● **What the exercise asks**
Everything from the line containing "supported by VPVehicleController" to the end of the records should be reproduced exactly, and nothing before it.

==== Input material

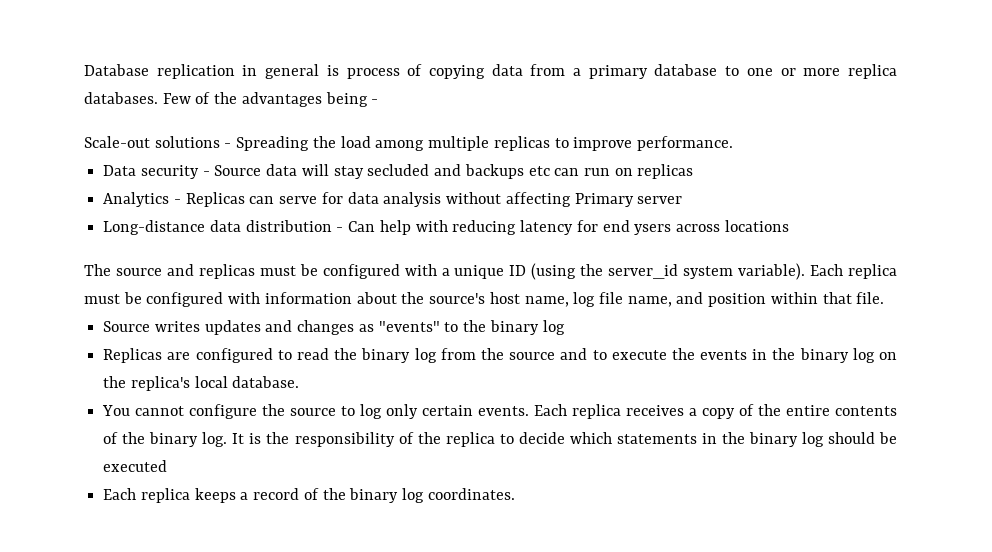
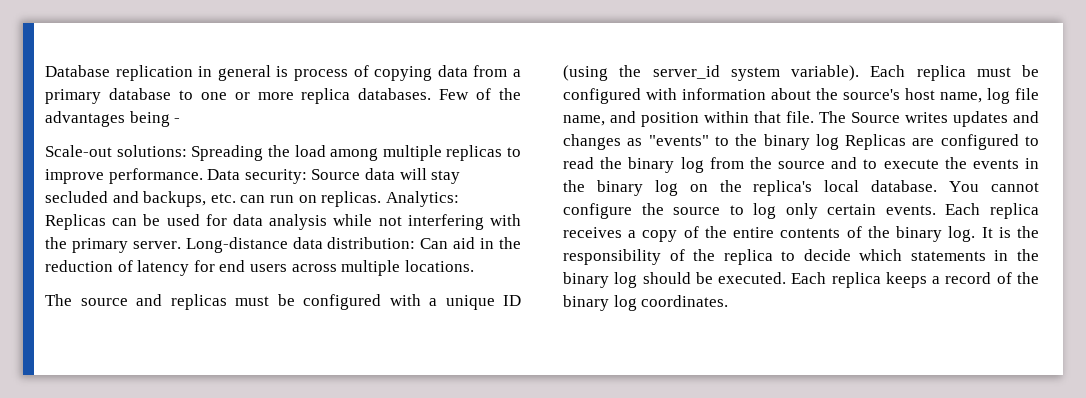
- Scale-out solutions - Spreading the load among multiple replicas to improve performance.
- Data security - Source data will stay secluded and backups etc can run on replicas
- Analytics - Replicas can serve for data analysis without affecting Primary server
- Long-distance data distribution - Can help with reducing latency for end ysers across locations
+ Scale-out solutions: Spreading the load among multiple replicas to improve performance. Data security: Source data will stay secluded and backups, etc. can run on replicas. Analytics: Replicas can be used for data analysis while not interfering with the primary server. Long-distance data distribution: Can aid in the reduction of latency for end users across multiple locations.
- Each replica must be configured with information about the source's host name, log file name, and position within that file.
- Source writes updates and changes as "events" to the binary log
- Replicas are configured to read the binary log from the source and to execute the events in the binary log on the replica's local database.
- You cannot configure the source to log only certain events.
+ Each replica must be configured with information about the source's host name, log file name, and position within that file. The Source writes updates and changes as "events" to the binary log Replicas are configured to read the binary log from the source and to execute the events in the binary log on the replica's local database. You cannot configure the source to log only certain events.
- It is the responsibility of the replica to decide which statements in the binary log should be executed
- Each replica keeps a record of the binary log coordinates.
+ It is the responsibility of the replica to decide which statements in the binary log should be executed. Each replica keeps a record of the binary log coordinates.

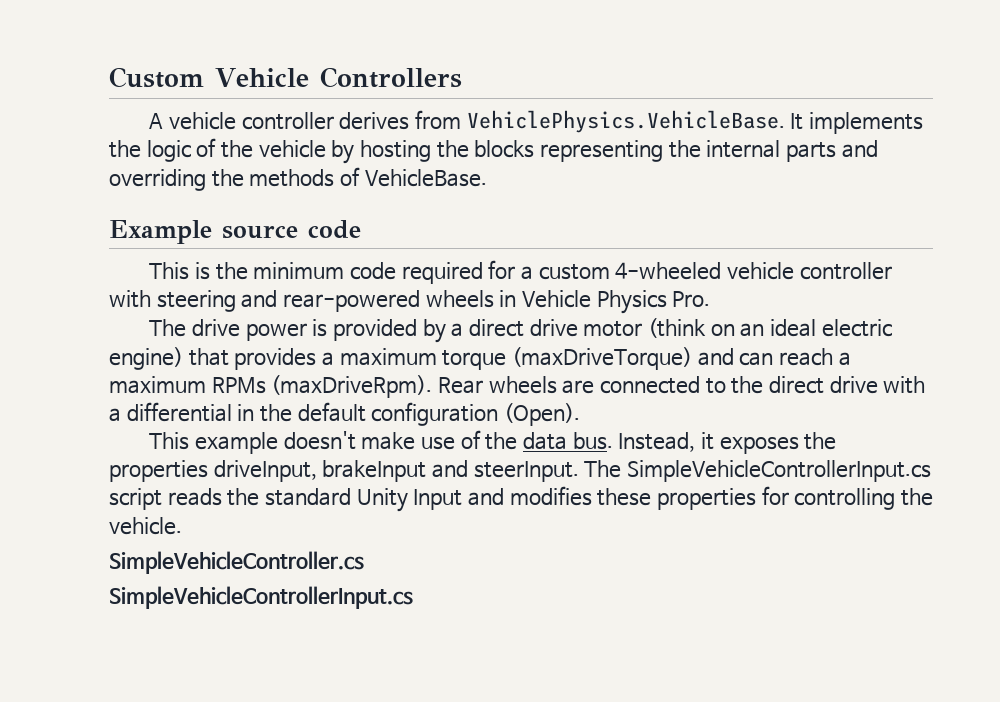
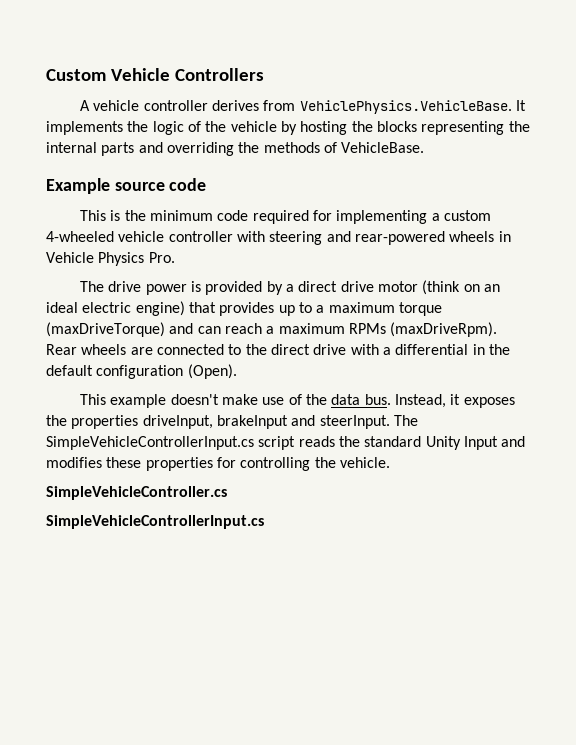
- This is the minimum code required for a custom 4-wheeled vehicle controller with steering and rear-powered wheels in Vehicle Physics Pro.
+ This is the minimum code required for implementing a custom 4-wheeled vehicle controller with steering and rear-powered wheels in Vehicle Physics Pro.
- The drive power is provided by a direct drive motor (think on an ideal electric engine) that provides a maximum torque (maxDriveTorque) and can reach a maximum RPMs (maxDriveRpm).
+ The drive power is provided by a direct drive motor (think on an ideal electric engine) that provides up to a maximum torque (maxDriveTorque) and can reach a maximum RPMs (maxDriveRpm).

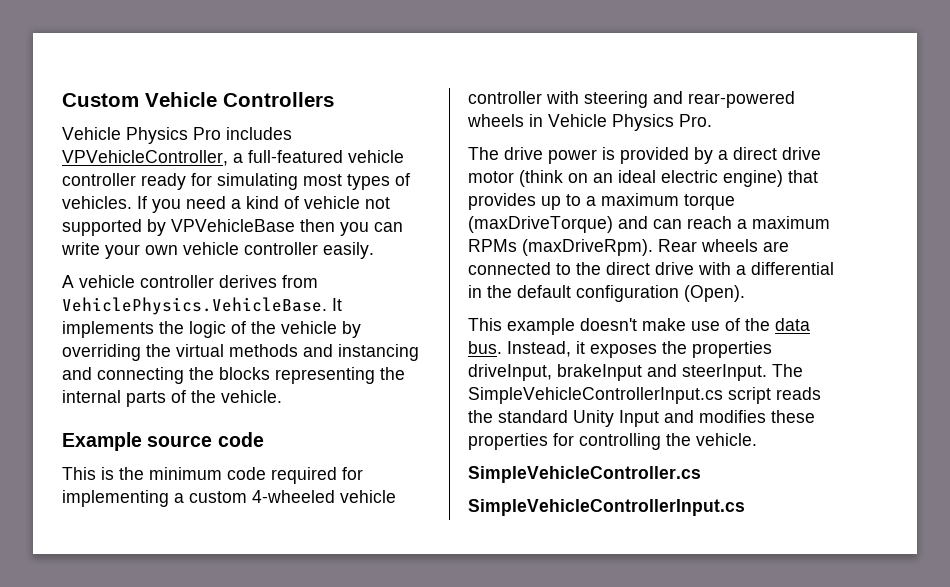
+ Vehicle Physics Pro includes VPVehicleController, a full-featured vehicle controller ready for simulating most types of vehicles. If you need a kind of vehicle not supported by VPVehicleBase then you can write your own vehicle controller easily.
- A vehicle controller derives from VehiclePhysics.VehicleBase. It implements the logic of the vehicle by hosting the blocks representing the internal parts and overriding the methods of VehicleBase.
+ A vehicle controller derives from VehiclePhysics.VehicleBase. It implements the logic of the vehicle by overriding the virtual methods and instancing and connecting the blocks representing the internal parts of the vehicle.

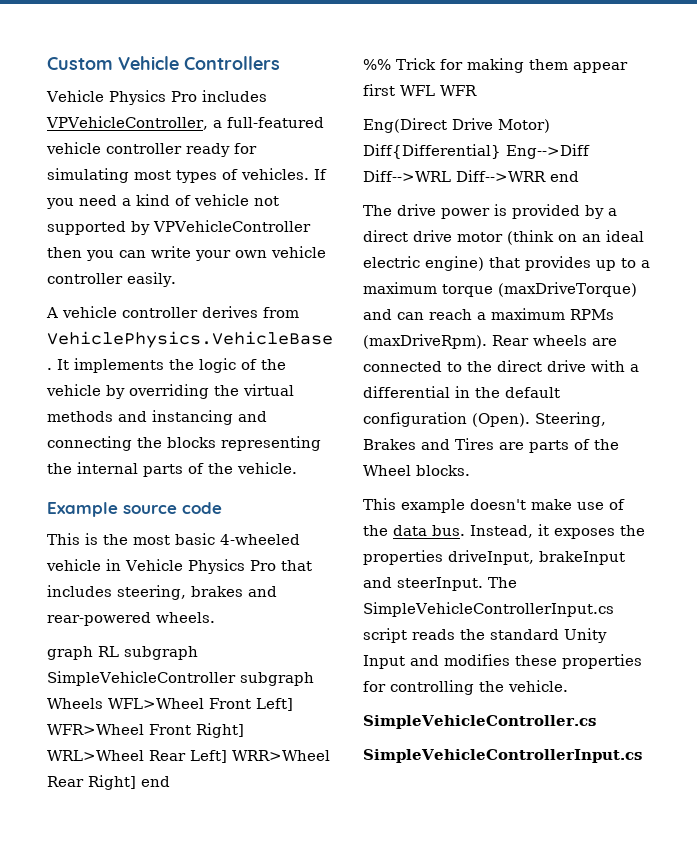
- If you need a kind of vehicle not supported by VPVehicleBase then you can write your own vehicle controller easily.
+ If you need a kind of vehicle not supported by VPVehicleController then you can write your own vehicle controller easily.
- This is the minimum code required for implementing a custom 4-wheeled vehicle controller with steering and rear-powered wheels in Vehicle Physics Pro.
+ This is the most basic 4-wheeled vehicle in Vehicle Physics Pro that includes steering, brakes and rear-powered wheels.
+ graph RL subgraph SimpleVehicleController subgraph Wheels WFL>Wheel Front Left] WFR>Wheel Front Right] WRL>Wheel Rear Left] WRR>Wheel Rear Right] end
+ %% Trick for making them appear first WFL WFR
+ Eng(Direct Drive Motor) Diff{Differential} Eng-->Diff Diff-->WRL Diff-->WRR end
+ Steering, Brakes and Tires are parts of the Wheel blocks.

========

● **Written response**
+ If you need a kind of vehicle not supported by VPVehicleController then you can write your own vehicle controller easily.
- This is the minimum code required for implementing a custom 4-wheeled vehicle controller with steering and rear-powered wheels in Vehicle Physics Pro.
+ This is the most basic 4-wheeled vehicle in Vehicle Physics Pro that includes steering, brakes and rear-powered wheels.
+ graph RL subgraph SimpleVehicleController subgraph Wheels WFL>Wheel Front Left] WFR>Wheel Front Right] WRL>Wheel Rear Left] WRR>Wheel Rear Right] end
+ %% Trick for making them appear first WFL WFR
+ Eng(Direct Drive Motor) Diff{Differential} Eng-->Diff Diff-->WRL Diff-->WRR end
+ Steering, Brakes and Tires are parts of the Wheel blocks.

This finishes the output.